Fully Non-parametric Bayesian Ensemble Modelling

Rob McCulloch
Graduate School of Business
University of Chicago

Thursday, September 20, 2007
3:30 PM, 115 Ford Hall
Minneapolis, East Bank Campus
Social at 3:00 PM, 300 Ford Hall


Abstract

Suppose we would like to learn the relationship between y and a high dimensional vector x based on a limited number of observations. In "BART: Bayesian Additive Regression Trees" (2006), Chipman, George and McCulloch develop a fully Bayesian approach for discovering and drawing inference about an unknown function f based only on assuming y = f(x) + o with iid normal errors.

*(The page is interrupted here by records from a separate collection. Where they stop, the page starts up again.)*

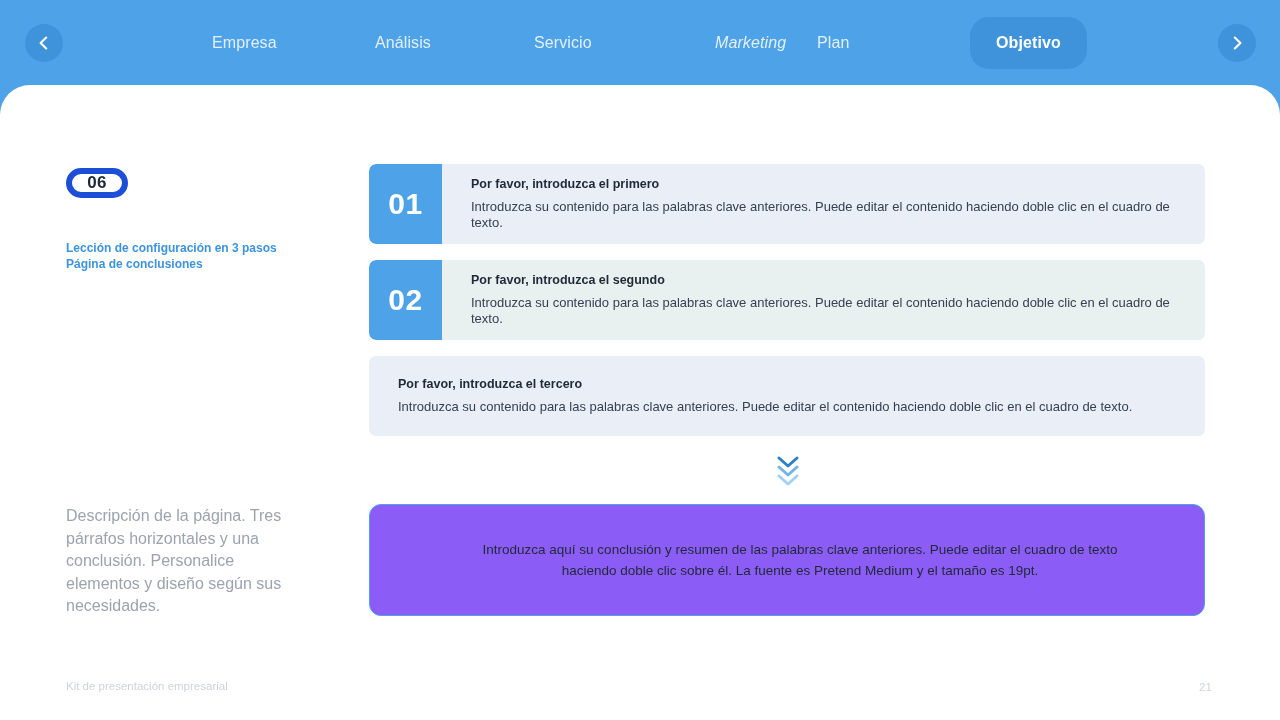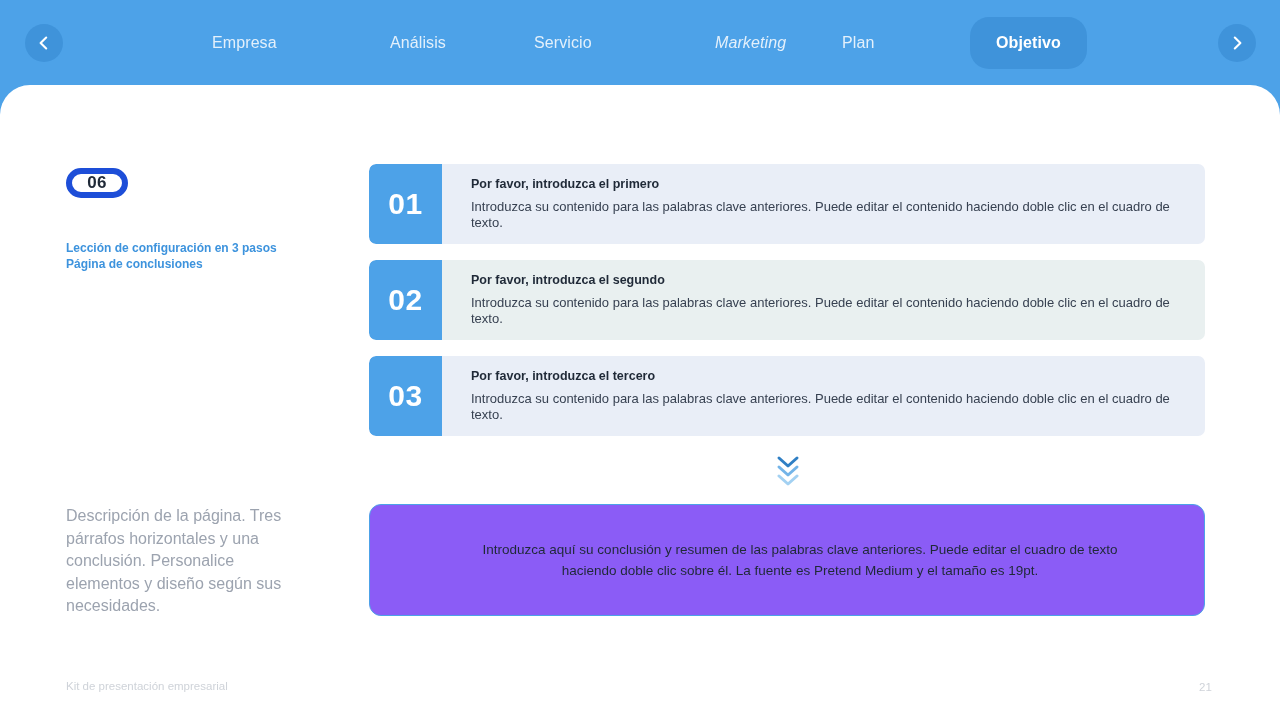--- a/index.html
+++ b/index.html
@@ -241,7 +241,7 @@
 
   <div id="nav-items">
     <div class="nav-item" style="left:62px;text-align:right;">Empresa</div>
-    <div class="nav-item" style="left:240px;">Análisis</div>
+    <div class="nav-item" style="left:225px;">Análisis</div>
     <div class="nav-item" style="left:384px;">Servicio</div>
     <div class="nav-item" style="left:565px;font-style:italic;">Marketing</div>
     <div class="nav-item" style="left:692px;">Plan</div>

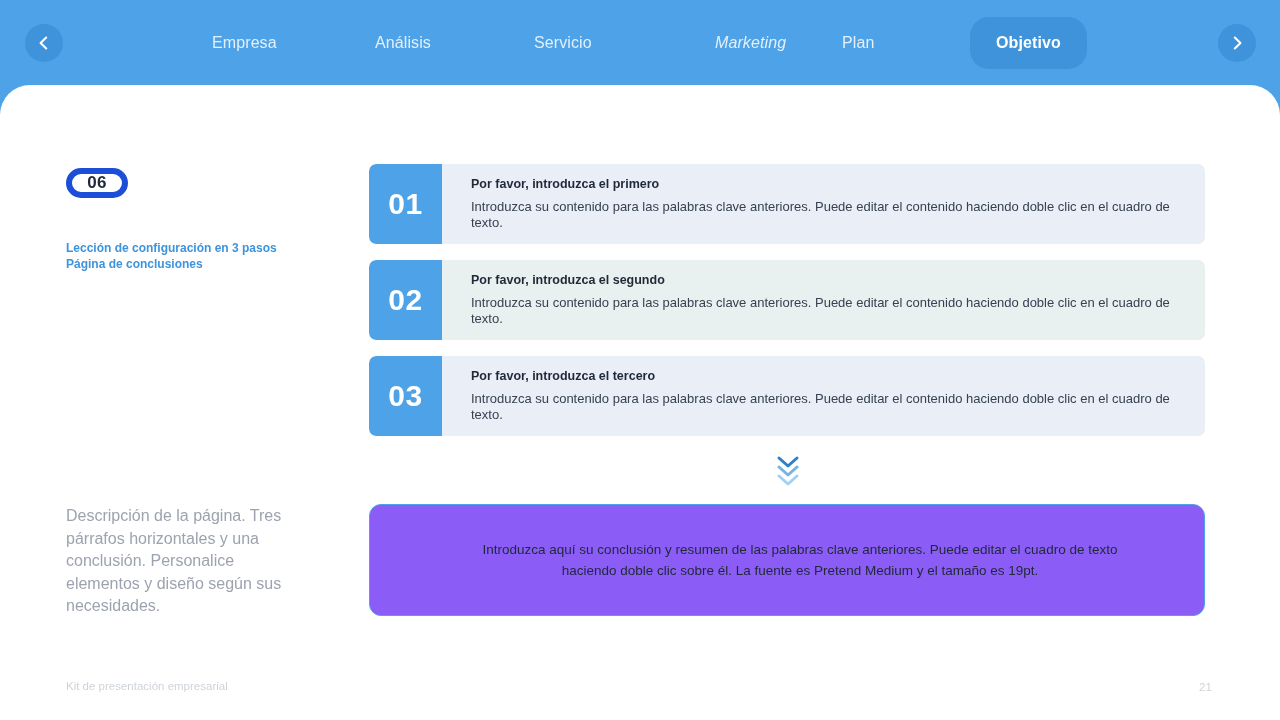--- a/index.html
+++ b/index.html
@@ -244,7 +244,7 @@
     <div class="nav-item" style="left:225px;">Análisis</div>
     <div class="nav-item" style="left:384px;">Servicio</div>
     <div class="nav-item" style="left:565px;font-style:italic;">Marketing</div>
-    <div class="nav-item" style="left:692px;">Plan</div>
+    <div class="nav-item" style="left:667px;">Plan</div>
     <div class="nav-item active" style="left:820px;">Objetivo</div>
   </div>
 

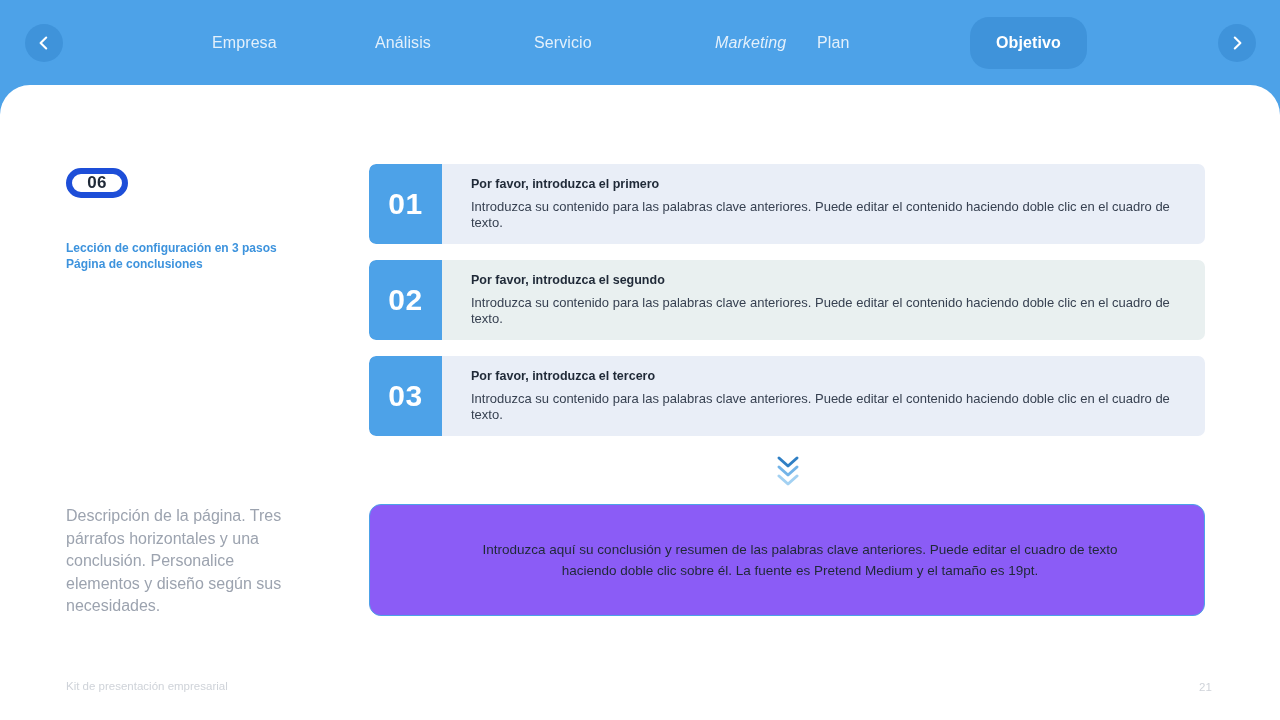--- a/index.html
+++ b/index.html
@@ -285,7 +285,6 @@
   </div>
 
   <div class="step-row" id="row-2">
-    <div class="step-num">03</div>
     <div class="step-body">
       <div class="step-title">Por favor, introduzca el tercero</div>
       <div class="step-text">Introduzca su contenido para las palabras clave anteriores. Puede editar el contenido haciendo doble clic en el cuadro de texto.</div>

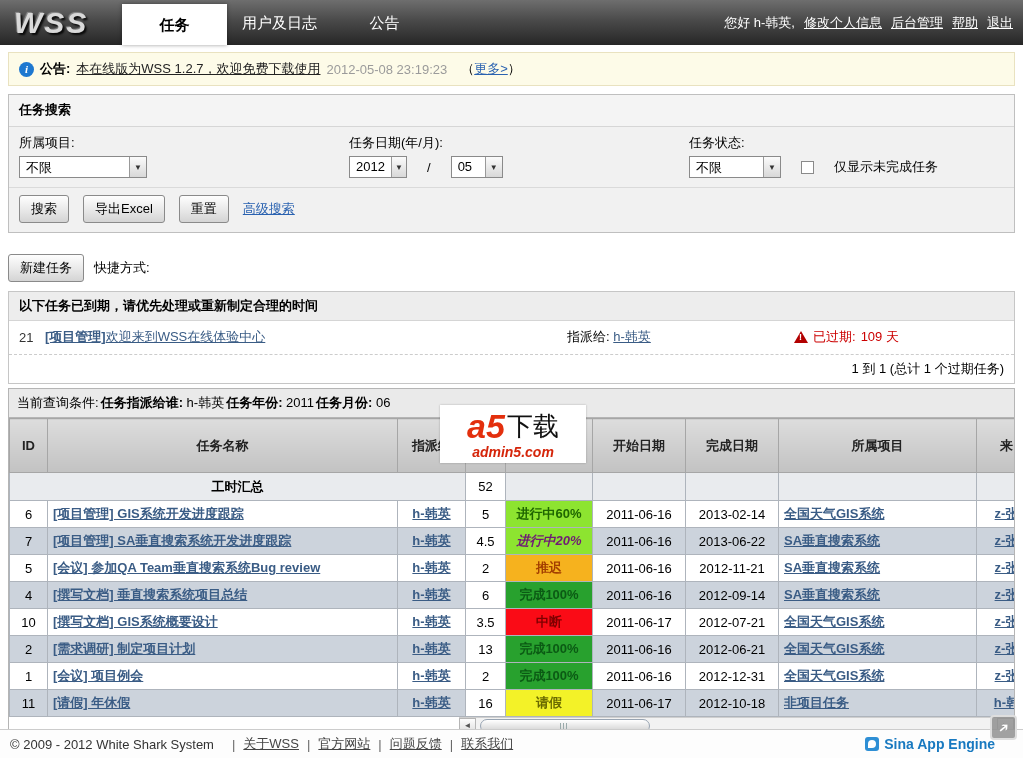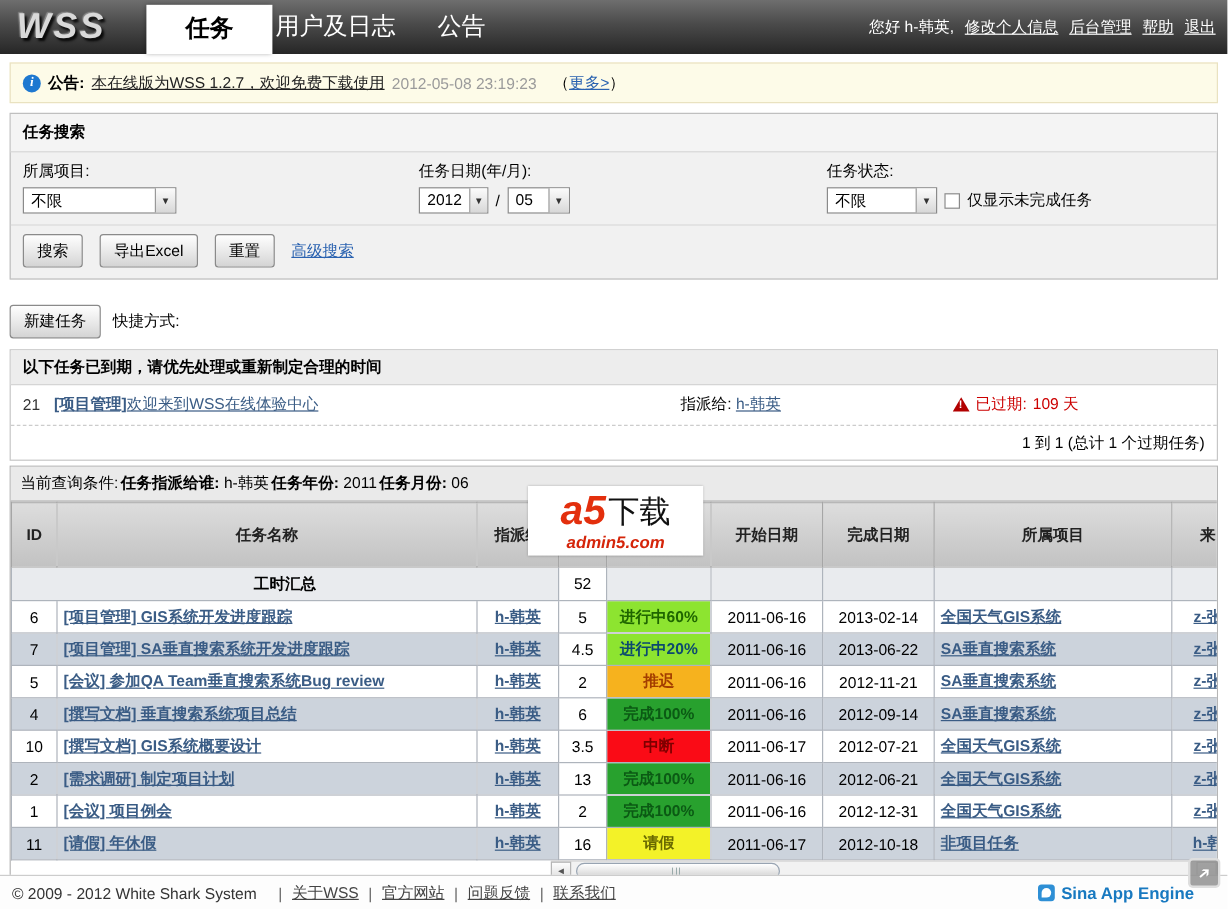--- a/index.html
+++ b/index.html
@@ -10,7 +10,7 @@
   .topnav { height:45px; background:linear-gradient(#6e6e6e,#4a4a4a 45%,#262626); display:flex; align-items:stretch; }
   .logo { width:122px; display:flex; align-items:center; padding-left:14px; color:#d9d9d9; font-size:30px; font-weight:bold; font-style:italic; letter-spacing:2px; text-shadow:2px 2px 2px rgba(0,0,0,.85), -1px -1px 1px rgba(255,255,255,.35); }
   .tabs { display:flex; }
-  .tab { width:105px; text-align:center; line-height:45px; color:#fff; font-size:20px; cursor:pointer; }
+  .tab { width:105px; text-align:center; line-height:45px; color:#fff; font-size:15px; cursor:pointer; }
   .tab.active { background:#fff; color:#000; margin-top:4px; line-height:41px; font-weight:bold; box-shadow:0 0 4px rgba(0,0,0,.4); }
   .usernav { margin-left:auto; display:flex; align-items:center; gap:9px; padding-right:10px; color:#fff; font-size:13px; white-space:nowrap; }
   .usernav a { color:#fff; text-decoration:underline; cursor:pointer; }

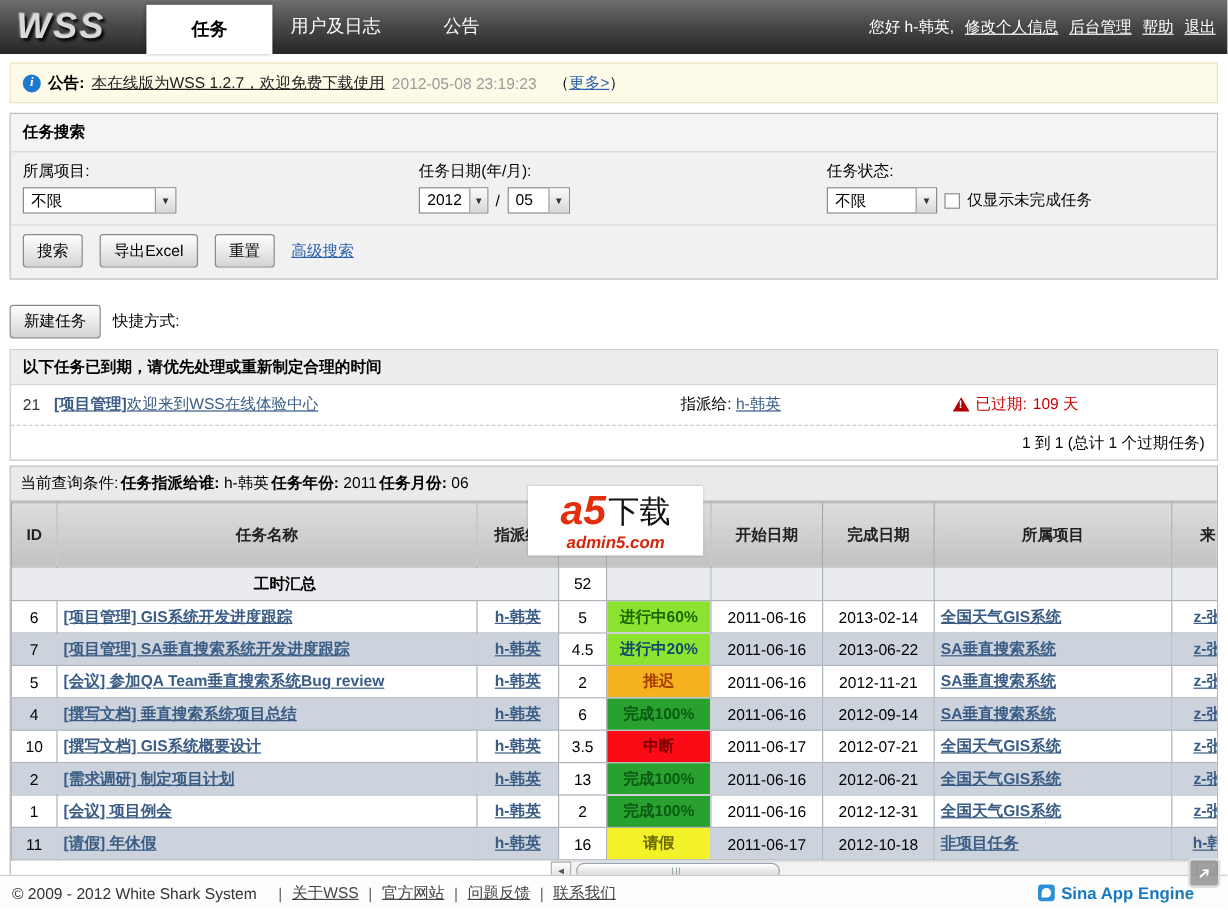--- a/index.html
+++ b/index.html
@@ -31,7 +31,7 @@
   .field label { display:block; margin-bottom:4px; }
   .f-project { width:330px; }
   .f-date { width:340px; }
-  .inline { display:flex; align-items:center; gap:6px; }
+  .inline { display:flex; align-items:center; gap:20px; }
   .sel { display:inline-flex; height:22px; border:1px solid #8a8a8a; background:#fff; align-items:stretch; cursor:pointer; }
   .sel .txt { padding:2px 6px 0; font-size:13px; flex:1; }
   .sel .dd { width:17px; background:linear-gradient(#fbfbfb,#d8d8d8); border-left:1px solid #999; display:flex; align-items:center; justify-content:center; font-size:8px; color:#333; }

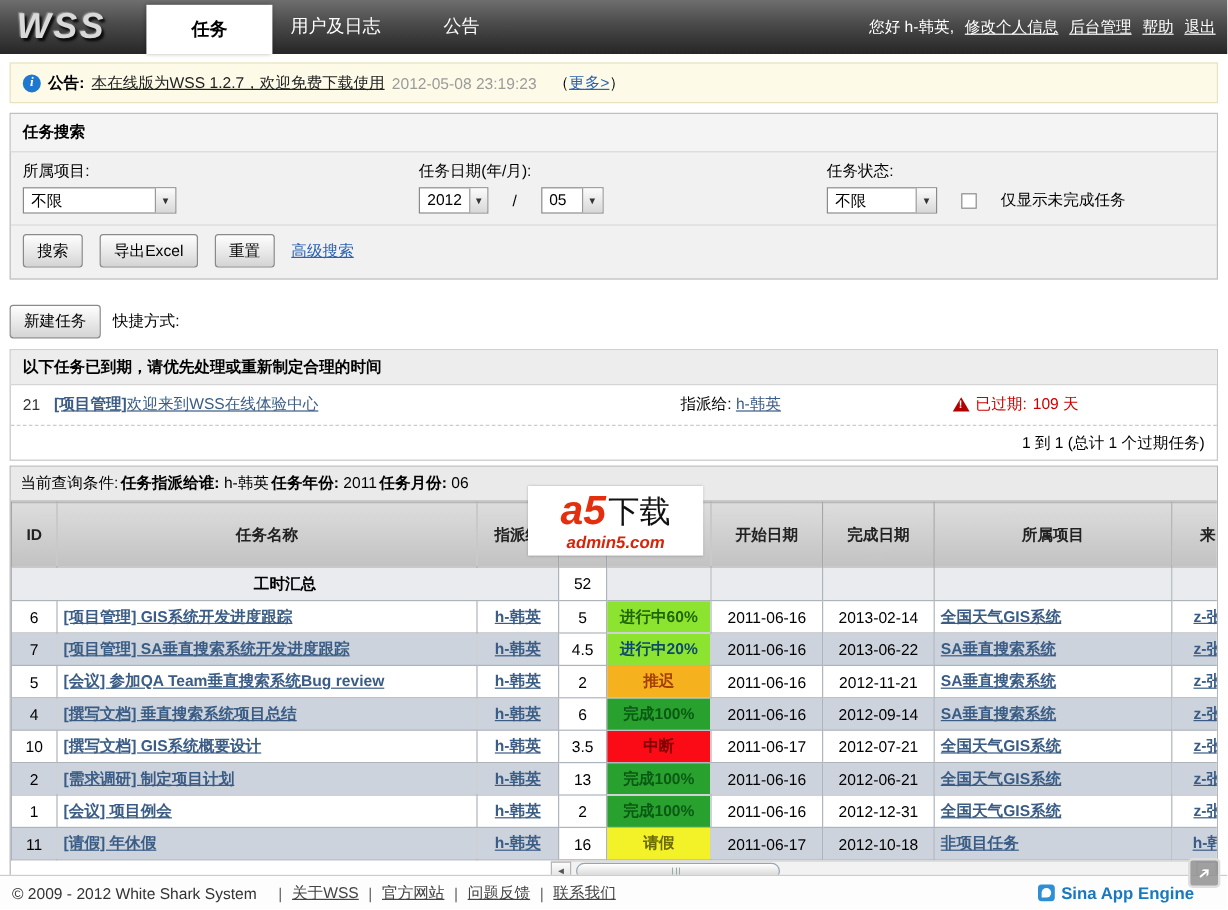--- a/index.html
+++ b/index.html
@@ -286,7 +286,7 @@
               <td class="c-name"><a>[项目管理] SA垂直搜索系统开发进度跟踪</a></td>
               <td class="c-assignee"><a>h-韩英</a></td>
               <td class="c-hours">4.5</td>
-              <td class="c-status" style="background: rgb(141, 228, 48); color: #0c4a6e;">进行中20%</td>
+              <td class="c-status" style="background: rgb(141, 228, 48); color: #701a75; font-style: italic;">进行中20%</td>
               <td class="c-date">2011-06-16</td>
               <td class="c-date">2013-06-22</td>
               <td class="c-project"><a>SA垂直搜索系统</a></td>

In the spirit of "ensemble models", BART approximates f by a sum of many simple regression tree models, each of which are kept small with a strong regularization prior. In terms of out-of-sample prediction, BART's performance compares favorably with competing methods. Posterior evaluation by a well-mixing MCMC algorithm allows for the natural Bayesian quantification of uncertainty about f. Further, the modular nature of BART facilitates its embedding within larger hierarchical models (for example, see Zhang, Shih and Mueller 2006). In this work, we further extend the flexibility of the BART approach by relaxing the simple iid normal error specification and re- placing it with a Dirichlet process model for the errors. Various speci- fication and prior choices are explored. The costs as well as the benefits of this more flexible approach are illustrated.